>>>
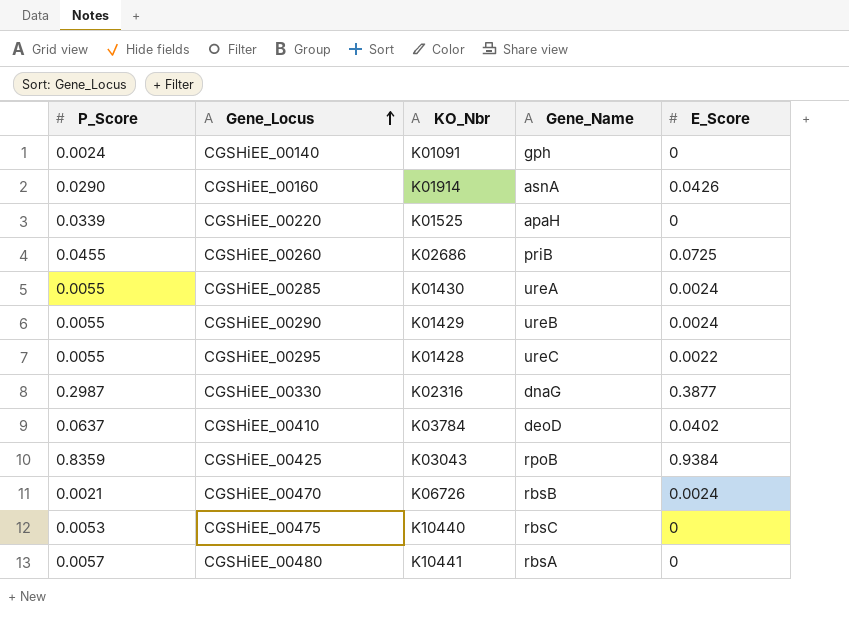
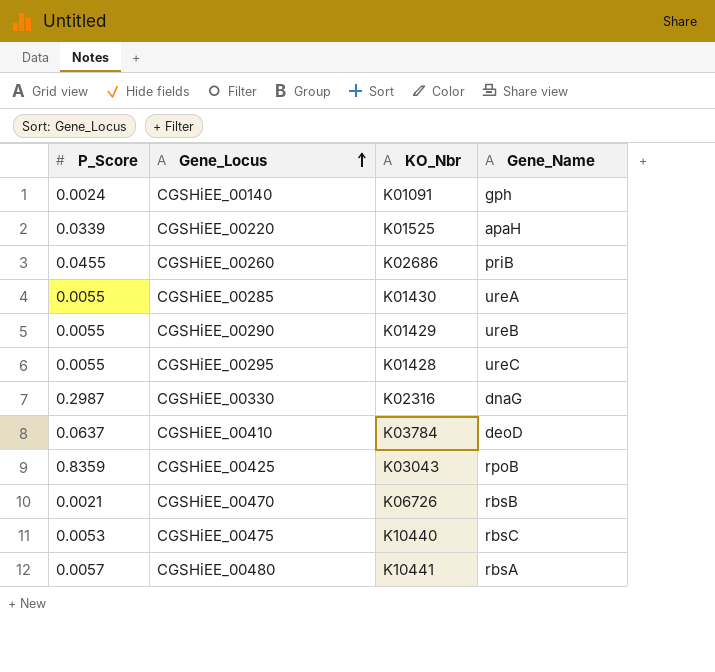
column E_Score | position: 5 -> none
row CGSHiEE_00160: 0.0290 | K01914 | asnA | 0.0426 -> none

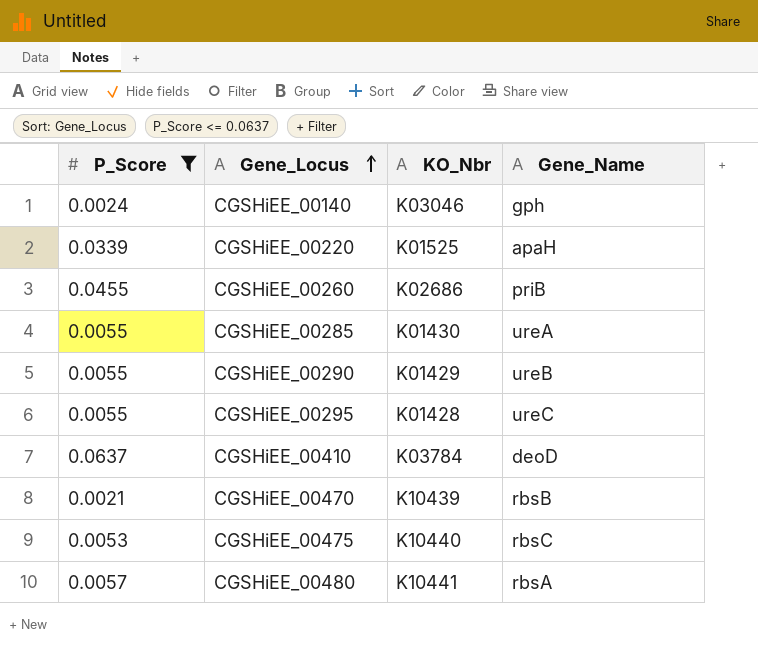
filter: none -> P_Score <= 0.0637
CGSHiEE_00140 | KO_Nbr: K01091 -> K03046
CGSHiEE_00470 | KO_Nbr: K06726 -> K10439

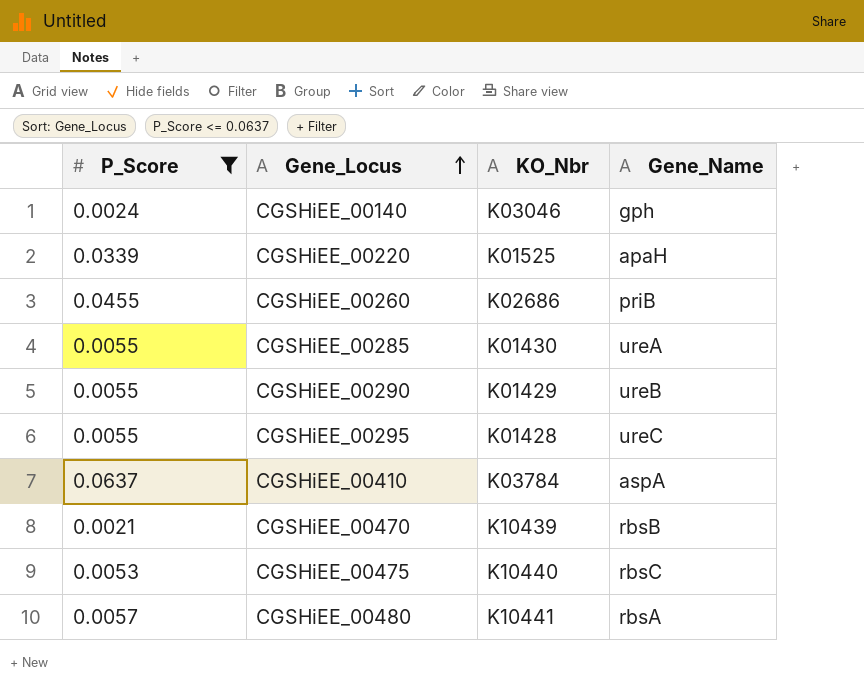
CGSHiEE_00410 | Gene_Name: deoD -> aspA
<<<
>>>
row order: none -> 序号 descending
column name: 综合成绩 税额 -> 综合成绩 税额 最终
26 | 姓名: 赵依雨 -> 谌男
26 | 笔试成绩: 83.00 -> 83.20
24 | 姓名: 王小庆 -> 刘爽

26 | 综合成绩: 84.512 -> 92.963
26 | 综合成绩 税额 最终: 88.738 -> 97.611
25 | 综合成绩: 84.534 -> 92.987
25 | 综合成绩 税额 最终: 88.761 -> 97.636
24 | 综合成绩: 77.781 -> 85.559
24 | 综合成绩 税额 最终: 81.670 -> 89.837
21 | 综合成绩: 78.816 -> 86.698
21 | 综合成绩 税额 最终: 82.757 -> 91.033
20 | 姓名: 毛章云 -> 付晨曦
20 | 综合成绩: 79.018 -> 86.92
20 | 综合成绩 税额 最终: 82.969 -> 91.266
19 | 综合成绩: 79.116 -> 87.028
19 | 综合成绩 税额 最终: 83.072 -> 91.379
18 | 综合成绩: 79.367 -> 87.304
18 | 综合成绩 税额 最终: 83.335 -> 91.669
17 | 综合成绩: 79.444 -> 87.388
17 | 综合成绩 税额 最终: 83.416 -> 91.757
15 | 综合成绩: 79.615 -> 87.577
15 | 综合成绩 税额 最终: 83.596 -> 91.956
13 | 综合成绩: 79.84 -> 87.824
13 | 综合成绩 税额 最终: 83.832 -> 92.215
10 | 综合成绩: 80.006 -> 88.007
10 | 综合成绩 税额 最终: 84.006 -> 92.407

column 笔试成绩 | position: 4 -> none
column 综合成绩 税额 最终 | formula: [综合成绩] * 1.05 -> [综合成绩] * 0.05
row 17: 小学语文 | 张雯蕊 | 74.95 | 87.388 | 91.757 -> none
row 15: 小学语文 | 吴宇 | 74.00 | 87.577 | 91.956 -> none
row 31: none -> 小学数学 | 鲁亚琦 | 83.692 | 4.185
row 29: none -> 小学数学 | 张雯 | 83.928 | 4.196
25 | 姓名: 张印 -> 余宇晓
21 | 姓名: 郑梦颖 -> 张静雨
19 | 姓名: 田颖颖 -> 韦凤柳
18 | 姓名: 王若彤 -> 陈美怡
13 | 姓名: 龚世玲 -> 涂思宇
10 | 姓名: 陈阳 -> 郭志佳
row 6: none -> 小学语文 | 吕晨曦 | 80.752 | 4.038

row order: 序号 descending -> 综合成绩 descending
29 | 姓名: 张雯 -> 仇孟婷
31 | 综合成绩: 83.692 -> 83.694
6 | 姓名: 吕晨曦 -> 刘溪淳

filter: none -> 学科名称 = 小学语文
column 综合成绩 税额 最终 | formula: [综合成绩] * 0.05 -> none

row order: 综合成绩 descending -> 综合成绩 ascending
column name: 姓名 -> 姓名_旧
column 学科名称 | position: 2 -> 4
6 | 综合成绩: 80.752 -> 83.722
<<<
## ACTION ITEM
A line counts if it holds the word "小学数学". Work out how many lines in the listing count, and give only that number.

## WRITTEN ANSWER
2